HandMade Films was created by former Beatle George Harrison.
Harrison served as executive producer for 23 films with HandMade.
The film company was formed (1978, 43 years ago) to finance the Monty Python film “Life of Brian”. When the original financiers of Brian, EMI Films, pulled out of the project less than a week before filming was to commence, the creators had to find other financing. Harrison, a friend and fan of the Pythons, mortgaged his home in order to finance the feature. Eric Idle of the Pythons later called it “the most anybody’s ever paid for a cinema ticket in history”. Life of Brian grossed $21 million at the box office in the US.
Harrison explained: “The name of the company came about as a bit of a joke. I’d been to Wookey Hole in Somerset … [near] an old paper mill where they show you how to make old underpants into paper. So I bought a few rolls, and they had this watermark ‘British Handmade Paper’ … So we said … we’ll call it Handmade Films.” The first film distributed by HandMade Films was The Long Good Friday (1980), and the first they produced was Time Bandits (1981), a co-scripted project by Monty Python’s Terry Gilliam and Michael Palin. The film featured a new song by Harrison, “Dream Away”, in the closing credits. Time Bandits became one of HandMade’s most successful and acclaimed efforts; with a budget of $5 million, it earned $35 million in the US within ten weeks of its release.
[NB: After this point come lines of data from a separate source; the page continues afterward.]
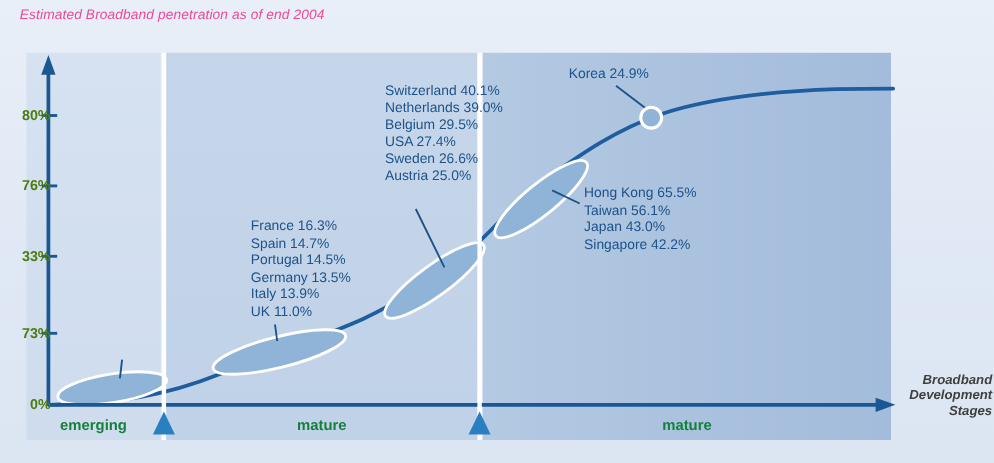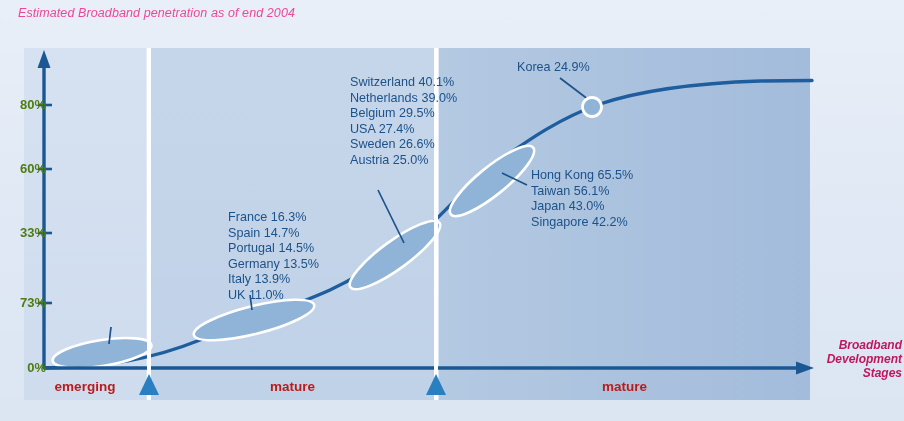"60%" div.ytick { text: 60% -> 76% }
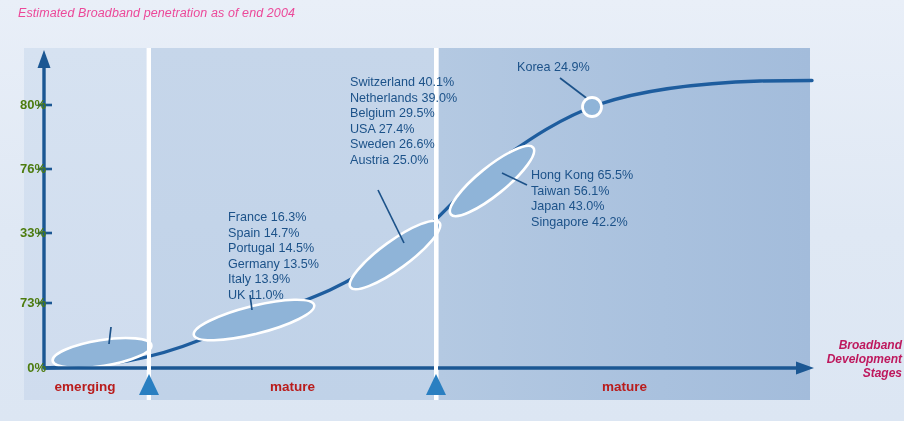"France 16.3%" #annot-growing { margin-top: 12px -> none }
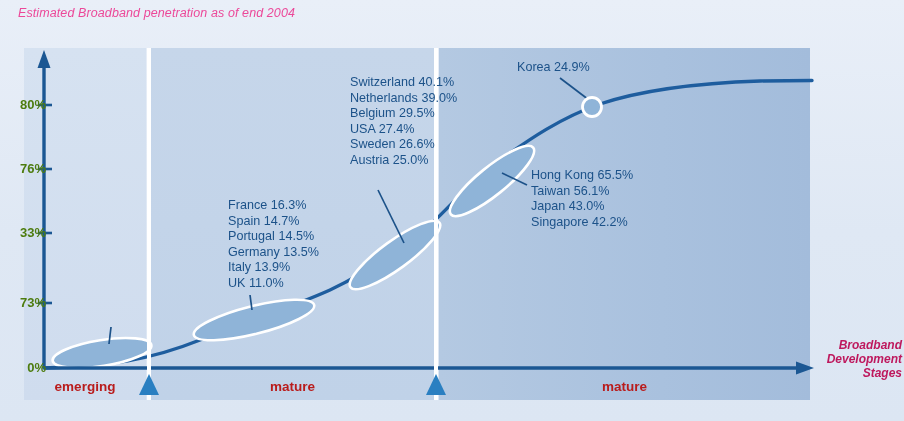"Broadband Development Stages" #x-axis-title { color: #be185d -> #404040 }
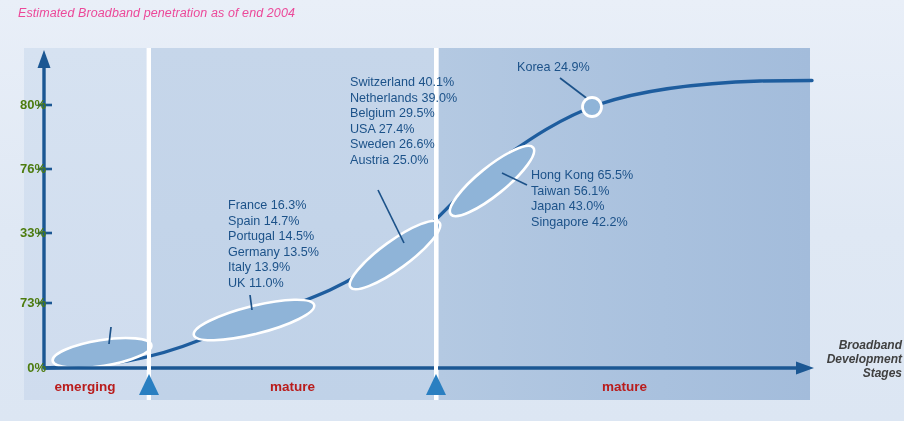"emerging" .stage-label { color: #b91c1c -> #15803d }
Harrison served as executive producer for 23 films with HandMade, including Mona Lisa, Shanghai Surprise and Withnail and I. He made several cameo appearances in these films, including a role as a nightclub singer in Shanghai Surprise, for which he recorded five new songs. According to Ian Inglis, Harrison’s “executive role in HandMade Films helped to sustain British cinema at a time of crisis, producing some of the country’s most memorable movies of the 1980s.”